“This is not a film about saving the environment. It's a film about saving ourselves.... Whomever of us goes without water for a week cries blood.”
Based on the book by Canadian Maude Bellow and Tony Clarke, Blue Gold: The Fight to Stop the Corporate Theft of the World's Water, Sam Bozzo's film is part scathing attack, part provocative documentary chronicling the recent push by multinationals to commodify world fresh water supplies, regardless of the environmental, social, and economic impact. What's most shocking is how the disturbing trend has moved from seemingly benevolent water management to outright control and exploitation of a resource that some believe is a right, and others feel is a natural resource no different than oil, coal, or timber.
How did companies like Vivendi (renamed/reinvented as Veolia), Suez, and Bechtel becomes leaders and controllers of water? How has the exploitation of water moved from a 'third world' problem to a global headache?
According to Blue Gold authors and director Bozzo, the loss and/or transference of water rights and and control of water management stems from local municipalities believing it was more cost-effective to farm out the work and avoid the heavy cost of building up the infrastructure; the UN reclassifying water as a resource and not a right; the World Bank imposing loan and funding conditions on developing countries that often mandate governments buying, building, or handing over resource-related mega-projects to foreign companies for agreed-upon debt relief; and perhaps peoples' overall naivete in believing water, as a cheap resource and civic right, was guaranteed ad infinitum – which isn't so in many countries.
If some find the film's focus sounds familiar, it's because of Irena Salina's Flow: For Love of Water (2008), which also drew from the same interview pool as well as aspects from the Blue Gold book, but whereas Salina's film was angled towards environmental horrors and people power, Bozzo's film is about the long-term impact of water control, and the tough fight that lies ahead when local citizens form the only power willing to reclaim their water rights.
It's easy to slam the film as anti-corporate, and Bozzo does show some small companies (often grass roots) dealing responsibly with water management without egregiously harming the environment, but much like An Inconvenient Truth (2006), the message is to provoke and motivate viewers into investigating who manages the water in their own communities, and how to set up safeguards. Inconvenient's effect was to create mounting unease and shock, whereas Blue Gold will undoubtedly instill outright disgust in the way local people have to fight against apathetic governments and companies like Nestle, recently charged with sucking up so much groundwater for their Ice Mountain brand that it adversely affected a local aquifer in Fryeburg, Michigan.

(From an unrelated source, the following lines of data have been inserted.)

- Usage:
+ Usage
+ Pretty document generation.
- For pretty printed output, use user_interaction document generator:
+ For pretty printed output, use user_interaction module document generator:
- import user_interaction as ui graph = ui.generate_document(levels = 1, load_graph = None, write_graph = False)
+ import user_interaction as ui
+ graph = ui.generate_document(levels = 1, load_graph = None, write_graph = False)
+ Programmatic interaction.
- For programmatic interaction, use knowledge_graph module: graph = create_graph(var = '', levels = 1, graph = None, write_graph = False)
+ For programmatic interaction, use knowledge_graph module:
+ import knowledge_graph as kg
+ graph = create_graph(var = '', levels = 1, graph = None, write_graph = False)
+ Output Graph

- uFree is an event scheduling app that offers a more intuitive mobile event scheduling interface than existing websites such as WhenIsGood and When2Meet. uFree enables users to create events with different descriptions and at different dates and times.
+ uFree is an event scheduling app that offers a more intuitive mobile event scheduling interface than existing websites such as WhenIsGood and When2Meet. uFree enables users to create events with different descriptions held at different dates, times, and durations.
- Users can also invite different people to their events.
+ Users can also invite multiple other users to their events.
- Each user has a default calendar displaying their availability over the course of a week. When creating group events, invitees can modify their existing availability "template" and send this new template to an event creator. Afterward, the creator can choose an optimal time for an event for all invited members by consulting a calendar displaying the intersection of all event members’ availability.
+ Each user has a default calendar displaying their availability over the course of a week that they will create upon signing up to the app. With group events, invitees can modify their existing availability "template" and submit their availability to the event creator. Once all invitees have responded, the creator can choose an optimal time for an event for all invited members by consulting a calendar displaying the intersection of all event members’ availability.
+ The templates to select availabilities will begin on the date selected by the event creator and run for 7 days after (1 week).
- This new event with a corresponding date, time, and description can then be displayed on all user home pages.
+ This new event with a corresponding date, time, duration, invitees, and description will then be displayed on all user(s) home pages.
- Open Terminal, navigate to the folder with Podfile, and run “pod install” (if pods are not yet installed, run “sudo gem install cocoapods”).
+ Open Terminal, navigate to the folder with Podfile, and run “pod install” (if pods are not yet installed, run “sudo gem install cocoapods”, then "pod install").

Water is unique among natural resources because unlike timber, oil, coal, or minerals, we need it to live, and Bozzo argues that alone makes it mandatory to keep it controlled by local governments. There's also a simple irony the filmmaker reveals early into the film: most of France's water has for centuries been handled by private companies, but some of the cheapest, cleanest, and easily managed systems in the country lie in smaller cities like Grenoble.
That example leads into the subject of pressure tactics by companies trying to convince local governments that water management is some big, complex, financially draining thing they could do without, and yet municipally run water management in cities like Grenoble (or for that matter Toronto) offer relatively cheap water to locals - average cost of bottle water in the U.S. $2; average cost from the tap: a fraction of a penny.
Bozzo's film also addresses issues of desertification (companies sucking up so much groundwater that it mucks up an area's natural water cycle), as well as desalinization (huge energy is required to build and maintain big plants whose output cannot satisfy the needs of a big city), and the myth that bottled water is better-tasting and more hygenic than tap water.
As a documentary, Blue Gold certainly provides illuminating examples of greed and abuse for audiences in western or highly industrialized countries that are unaware or apathetic to water's increasing position as the new oil, but the filmmakers also seek to provoke thoughts and actions, and the message of people power is right up front. Seen in its simplest form, there's bullying financially limited countries into buying high-end technology or selling water rights to foreign companies, and there's spending a few thousand dollars so a village has its own drinking well and hand pump, as Canadian schoolkid Ryan Hreljac did when he was outraged some people have no clean water to drink.
A number of deleted scenes expand on some issues, and Mongrel's transfer is very clean, with a crisp stereo 2.0 mix showing off Hannes Bertolini's minimalist score. In addition to a number of deleted scenes, there's also a straightforward talk show segment with director Sam Bozzo and co-executive producer Mark Achbar (The Corporation) from a Vancouver show called Urban Rush. The two men (who had only corresponded by phone and email prior to meeting face to face while attending the film's world premiere at the Vancouver International Film Festival) discuss the challenges in funding and filming a hot-button documentary, as well as the film's genesis, which stemmed from Bozzo being involved in a sequel to The Man Who Fell to Earth (1976) with the original film's producer Si Litvinoff (who co-executive produced Blue Gold).